* [Instructions for the task]:
Please find all lines in the data that hold the string "friendly" and copy them.

(Records from a data source)
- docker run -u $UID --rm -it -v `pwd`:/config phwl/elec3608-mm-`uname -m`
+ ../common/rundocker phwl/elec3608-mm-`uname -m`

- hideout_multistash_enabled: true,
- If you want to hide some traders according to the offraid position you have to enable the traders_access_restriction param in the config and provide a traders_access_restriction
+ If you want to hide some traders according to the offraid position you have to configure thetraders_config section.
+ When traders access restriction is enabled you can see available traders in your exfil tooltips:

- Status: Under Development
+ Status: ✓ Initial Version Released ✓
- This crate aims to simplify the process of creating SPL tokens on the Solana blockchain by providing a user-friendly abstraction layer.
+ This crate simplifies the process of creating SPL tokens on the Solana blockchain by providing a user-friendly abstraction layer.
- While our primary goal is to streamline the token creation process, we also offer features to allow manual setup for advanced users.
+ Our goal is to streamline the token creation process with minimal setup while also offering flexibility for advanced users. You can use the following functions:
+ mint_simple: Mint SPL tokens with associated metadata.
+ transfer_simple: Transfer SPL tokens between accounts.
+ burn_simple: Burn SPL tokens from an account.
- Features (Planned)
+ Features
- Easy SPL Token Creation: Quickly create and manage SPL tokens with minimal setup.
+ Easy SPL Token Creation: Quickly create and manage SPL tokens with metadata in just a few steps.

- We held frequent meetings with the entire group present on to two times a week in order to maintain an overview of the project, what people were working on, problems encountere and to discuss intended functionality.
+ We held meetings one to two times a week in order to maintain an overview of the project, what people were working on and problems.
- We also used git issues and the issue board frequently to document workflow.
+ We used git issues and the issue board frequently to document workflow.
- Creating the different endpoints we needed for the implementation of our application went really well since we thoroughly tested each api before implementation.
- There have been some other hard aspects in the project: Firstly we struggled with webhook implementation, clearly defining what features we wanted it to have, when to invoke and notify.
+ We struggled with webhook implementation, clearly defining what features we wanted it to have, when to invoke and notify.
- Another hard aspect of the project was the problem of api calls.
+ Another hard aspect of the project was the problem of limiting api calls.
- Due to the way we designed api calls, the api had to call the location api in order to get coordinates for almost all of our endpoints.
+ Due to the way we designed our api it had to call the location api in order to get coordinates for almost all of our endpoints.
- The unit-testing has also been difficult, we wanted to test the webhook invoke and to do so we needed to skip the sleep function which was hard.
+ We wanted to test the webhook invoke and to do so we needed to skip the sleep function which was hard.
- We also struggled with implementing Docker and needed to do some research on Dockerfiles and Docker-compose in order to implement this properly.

* [Task output]:
- This crate aims to simplify the process of creating SPL tokens on the Solana blockchain by providing a user-friendly abstraction layer.
+ This crate simplifies the process of creating SPL tokens on the Solana blockchain by providing a user-friendly abstraction layer.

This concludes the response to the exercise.